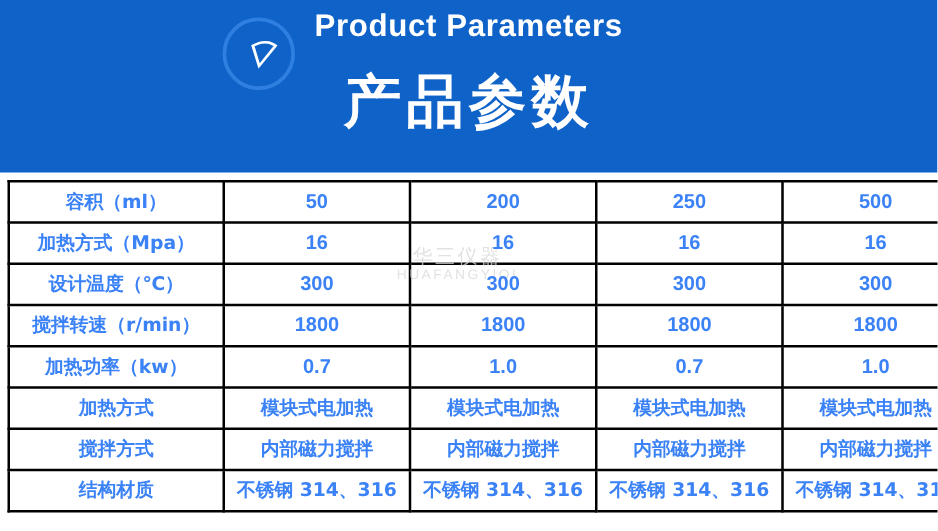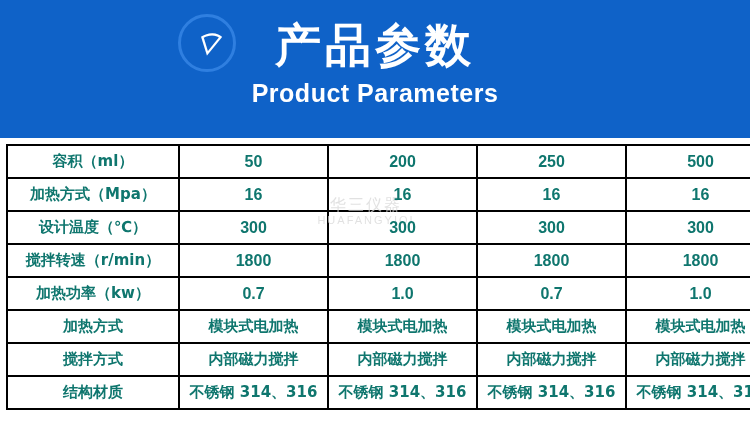--- a/index.html
+++ b/index.html
@@ -152,8 +152,8 @@
       <div class="ring"></div>
       <div class="swoosh">⌔</div>
     </div>
+    <div id="title-en">Product Parameters</div>
     <div id="title-cn">产品参数</div>
-    <div id="title-en">Product Parameters</div>
   </div>
 
   <div id="watermark">

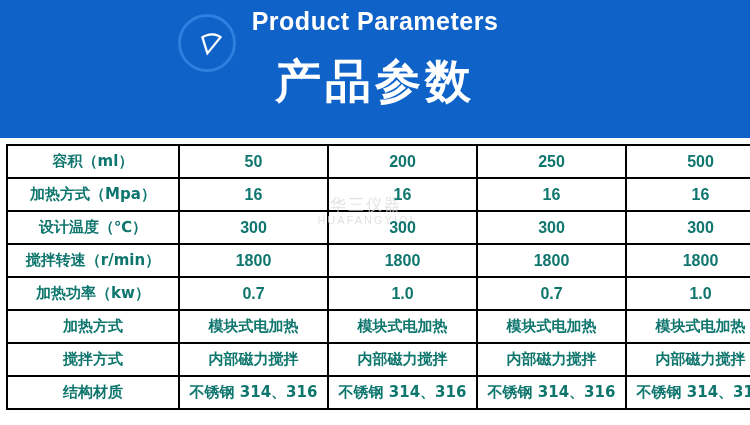--- a/index.html
+++ b/index.html
@@ -123,7 +123,7 @@
     vertical-align: middle;
     font-size: 15px;
     font-weight: bold;
-    color: #0f766e;
+    color: #3b82f6;
     font-family: "DejaVu Sans", sans-serif;
     padding: 0 2px;
     position: relative;

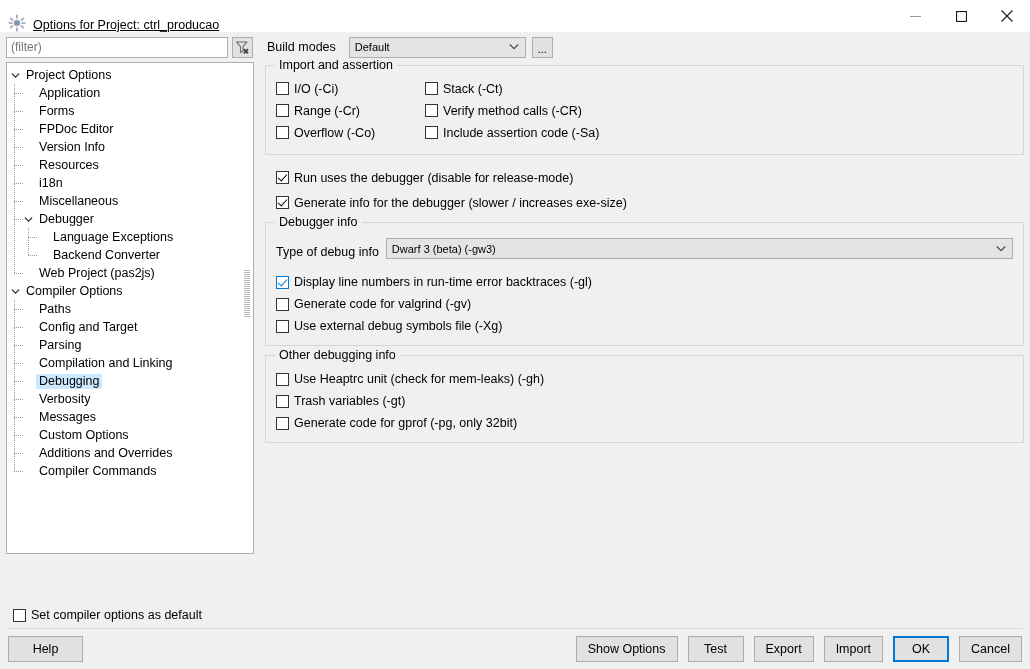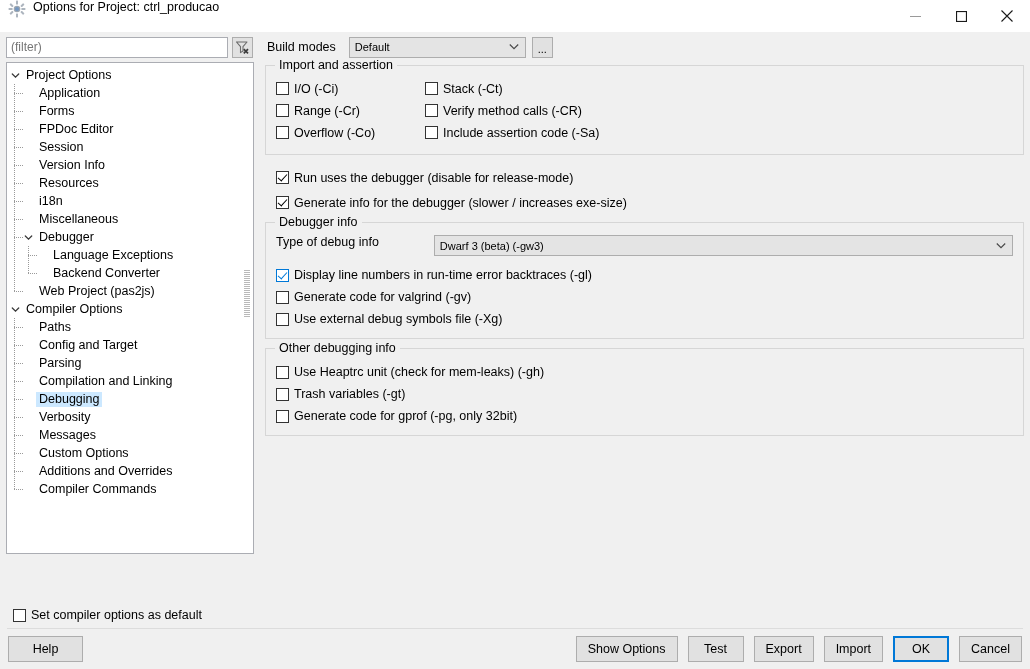--- a/index.html
+++ b/index.html
@@ -27,9 +27,10 @@
     height: 32px;
     background: #ffffff;
     display: flex;
-    align-items: flex-start;
+    align-items: flex-end;
     flex: none;
     position: relative;
+    text-decoration: underline;
   }
   .titlebar-icon {
     width: 18px; height: 18px;

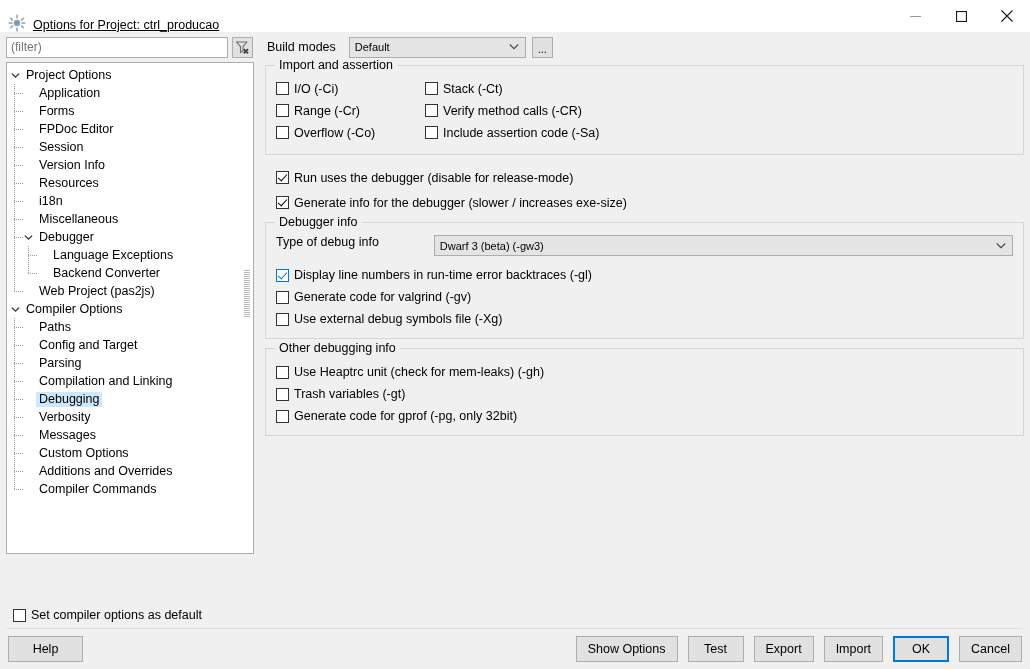--- a/index.html
+++ b/index.html
@@ -384,13 +384,6 @@
             <span style="width: 13px; flex: 0 0 auto;"></span>
             <span class="exp"></span>
             <span class="tlabel">FPDoc Editor</span>
-          </div>
-          <div class="tnode">
-            <div class="vline" style="left: 7px;"></div>
-            <div class="hline" style="left: 7px; width: 9px;"></div>
-            <span style="width: 13px; flex: 0 0 auto;"></span>
-            <span class="exp"></span>
-            <span class="tlabel">Session</span>
           </div>
           <div class="tnode">
             <div class="vline" style="left: 7px;"></div>

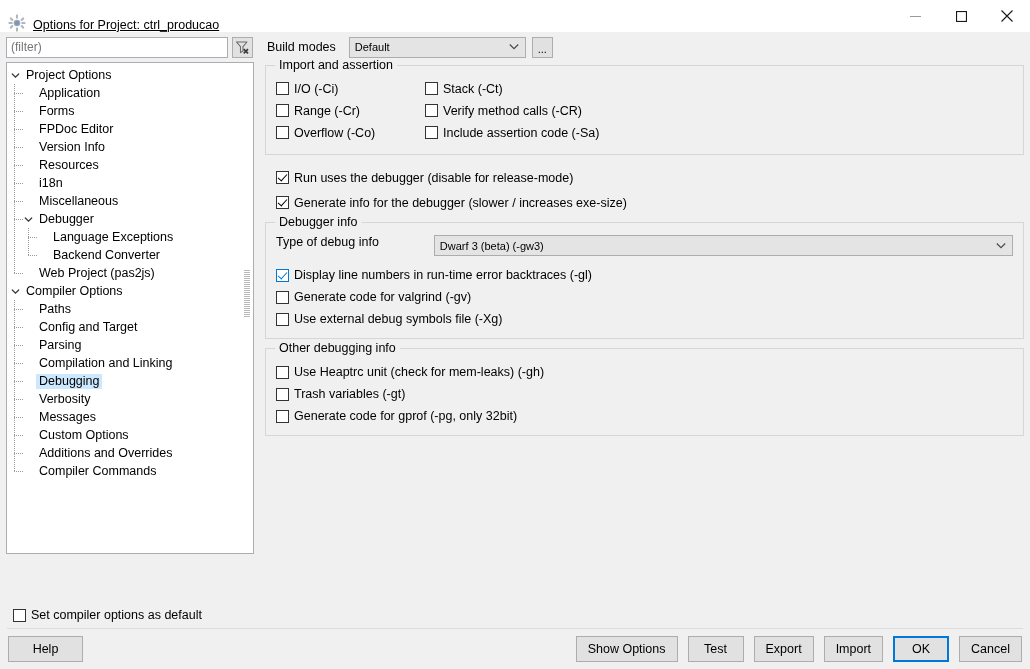--- a/index.html
+++ b/index.html
@@ -245,10 +245,9 @@
 
   .dbginfo-row {
     display: flex;
-    align-items: flex-start;
+    align-items: flex-end;
     height: 24px;
-    margin-bottom: 5px;
-    gap: 48px;
+    margin-bottom: 12px;
   }
   .dbginfo-row .lbl { margin-right: 7px; font-size: 12.5px; white-space: nowrap; }
   .combo-debuginfo { flex: 1 1 auto; }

********************

> [PROBLEM]
Reproduce word for word the lines from the line with "padding: 0 2px;" to the end of the entries above, both included, but leave the pictures out.

> [OUTPUT OF THE EXERCISE]
     padding: 0 2px;
     position: relative;

--- a/index.html
+++ b/index.html
@@ -27,9 +27,10 @@
     height: 32px;
     background: #ffffff;
     display: flex;
-    align-items: flex-start;
+    align-items: flex-end;
     flex: none;
     position: relative;
+    text-decoration: underline;
   }
   .titlebar-icon {
     width: 18px; height: 18px;

--- a/index.html
+++ b/index.html
@@ -384,13 +384,6 @@
             <span style="width: 13px; flex: 0 0 auto;"></span>
             <span class="exp"></span>
             <span class="tlabel">FPDoc Editor</span>
-          </div>
-          <div class="tnode">
-            <div class="vline" style="left: 7px;"></div>
-            <div class="hline" style="left: 7px; width: 9px;"></div>
-            <span style="width: 13px; flex: 0 0 auto;"></span>
-            <span class="exp"></span>
-            <span class="tlabel">Session</span>
           </div>
           <div class="tnode">
             <div class="vline" style="left: 7px;"></div>

--- a/index.html
+++ b/index.html
@@ -245,10 +245,9 @@
 
   .dbginfo-row {
     display: flex;
-    align-items: flex-start;
+    align-items: flex-end;
     height: 24px;
-    margin-bottom: 5px;
-    gap: 48px;
+    margin-bottom: 12px;
   }
   .dbginfo-row .lbl { margin-right: 7px; font-size: 12.5px; white-space: nowrap; }
   .combo-debuginfo { flex: 1 1 auto; }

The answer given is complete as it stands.